Uma amiga minha, num bate-papo, diria que eu pago bem demais a Tânia e, noutro, defenderia um mínimo para uma sessão de fisioterapia. O mínimo é maior que a diária da Tânia e a defesa advém do fato de ela ser fisioterapeuta.

Muitas pessoas justificam a baixa diária que pago para Tânia, ou os baixos salários do segurança do banco, do porteiro, do moço que trabalha no caixa do supermercado, dizendo que estas pessoas não estudaram, não têm curso superior e, muitas vezes, nem ensino médio. E o que você acha disso?

Vou dizer o que eu acho (na verdade o que acho foi - e é - construído a partir daquilo que fui ouvindo durante a vida. Nada de muito inovador ou original, ok?!): acho que pagamos salários muito baixos para estes profissionais e, com isso, contribuímos para a construção de uma sociedade menos homogênea, justa e igualitária (3 palavras belamente utilizadas por Maria Conceição Tavares em uma rápida declaração para os jovens economistas).


O que vou dizer é meio óbvio e complexo ao mesmo tempo, mas vou tentar dizer mesmo assim: com a diária que eu pago pra Tânia (ok, confesso: R$ 60,00), qual a chance que dou a ela de almejar a conclusão do ensino fundamental? Perguntei a ela se ela não gostaria de voltar a estudar. Ela disse que já quis, hoje não quer mais. Disse que começou a trabalhar em casa de família aos 13 anos pra ajudar sua família (lá no nordeste), parou de estudar e nunca voltou.

Claro, não quero ser romântica e sair defendendo cegamente a Tânia (e, com ela, toda uma classe de trabalhadores). A Tânia é também responsável pelos rumos que sua vida foi tomando. Mas digo "também", porque realmente acho que ela não é a única responsável.

Como é possível apontar o dedo para alguém com uma trajetória de vida tão diferente da minha? Aos 13 anos eu estava estudando no período da manhã em escola particular e fazendo aula de balé e futebol no período da tarde! Independente de quanto meus pais pagavam numa coisa ou noutra, fica muito claro que existe um grande abismo entre a minha realidade e da Tânia.

A mim foi dada a chance de contato com a cultura, com leituras, com o pensamento lógico, a oportunidade de escolher um curso universitário e de cursá-lo, de pensar e construir um futuro. À Tânia, não.
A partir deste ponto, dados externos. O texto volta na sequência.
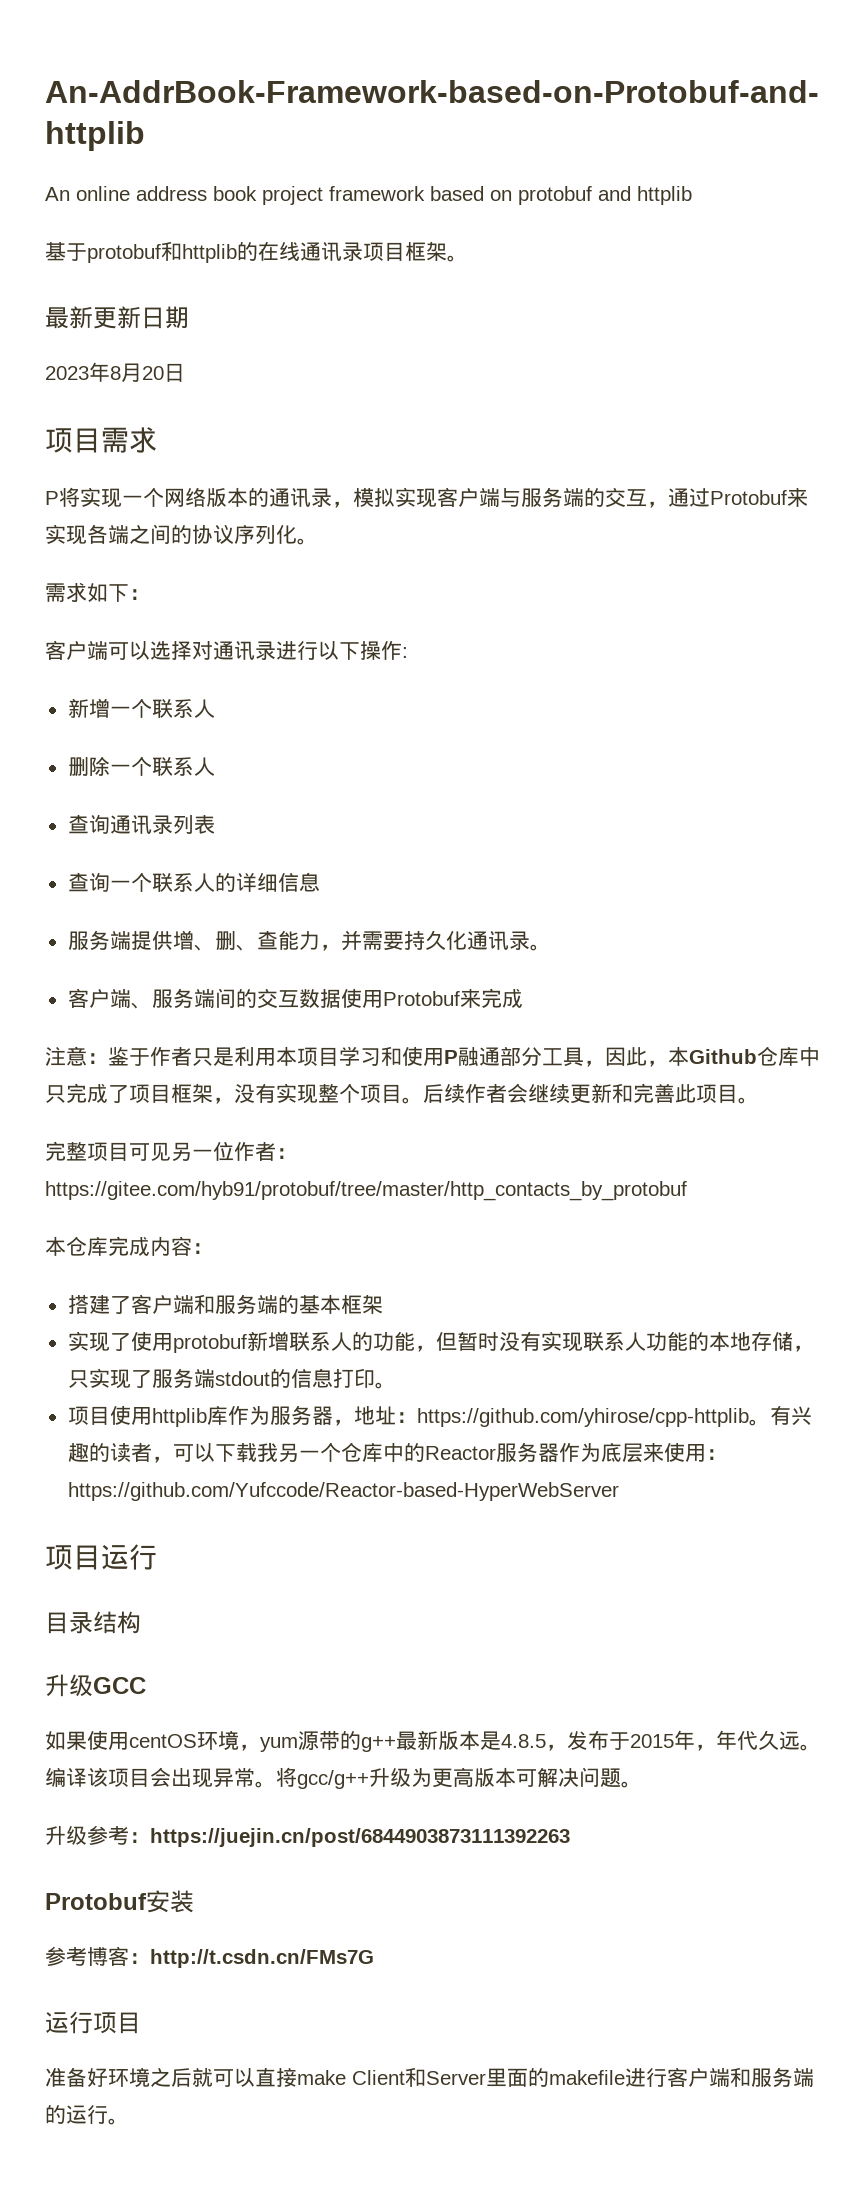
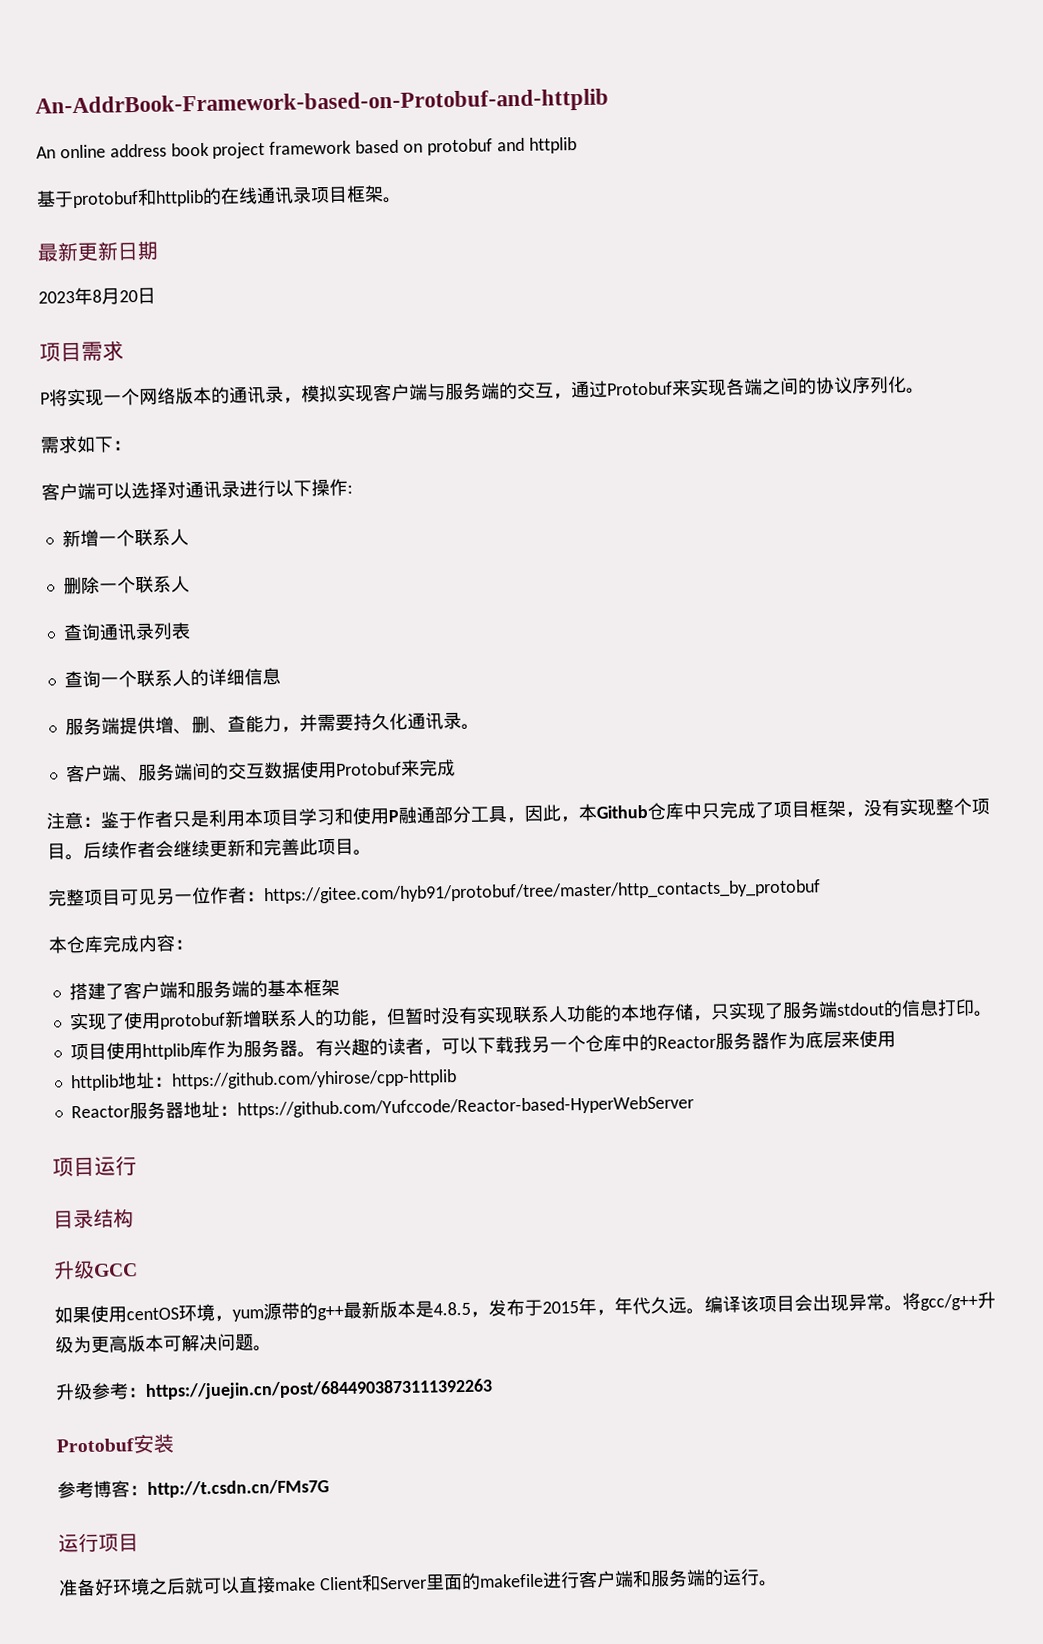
- 项目使用httplib库作为服务器，地址：https://github.com/yhirose/cpp-httplib。
+ 项目使用httplib库作为服务器。
- 有兴趣的读者，可以下载我另一个仓库中的Reactor服务器作为底层来使用：https://github.com/Yufccode/Reactor-based-HyperWebServer
+ 有兴趣的读者，可以下载我另一个仓库中的Reactor服务器作为底层来使用
+ httplib地址：https://github.com/yhirose/cpp-httplib
+ Reactor服务器地址：https://github.com/Yufccode/Reactor-based-HyperWebServer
Sim, ela poderia ter "dado a volta por cima", batalhado, concluído os estudos, como muitos fazem. Mas para isso, a Tânia teria de ver ao longe uma boa perspectiva de que sua vida se tornaria consideravelmente melhor. Porque, diferente de mim, a Tânia teria de trabalhar, estudar e viver ao mesmo tempo: um esforço que, para tomar forma, precisa valer a pena! Ela não conseguiu ter esta visão. Nem ela nem a grande maioria que a cerca no Jd. Maria Luiza. Eu fui levada a pensar sobre o meu futuro: minha família, professores, as pessoas que me cercavam me impeliam a pensar sobre isso. Classe média pensa o futuro! E enquanto eu pensava no futuro, a Tânia estava se preocupando com o dia de amanhã, com a conta do mês.

E sabe o que eu faço quando pago R$ 60,00 para Tânia por um dia do seu trabalho? Imponho uma realidade semelhante ao filho dela, que ajuda trabalhando na feira. Qual a chance que ele tem de competir na vida com um possível filho meu? Poucas. Percebe como desta maneira não contribuo para uma sociedade mais igualitária?

De novo: não quero ser romântica, nem quero que eu e você demos as mãos e transformemos a realidade deste país de um dia para o outro. É tudo muito complexo e minha cabecinha não dá conta do problema como um todo. Sei disso. Mas acho que é preciso pensar a realidade da Tânia pela perspectiva dela, não pela minha. Entende? Olhar para a vida e as escolhas dela da mesma maneira que olho para as minhas só vai fazer com que eu a exclua e explore ainda mais. E o pior: exclua e explore com a consciência tranquila.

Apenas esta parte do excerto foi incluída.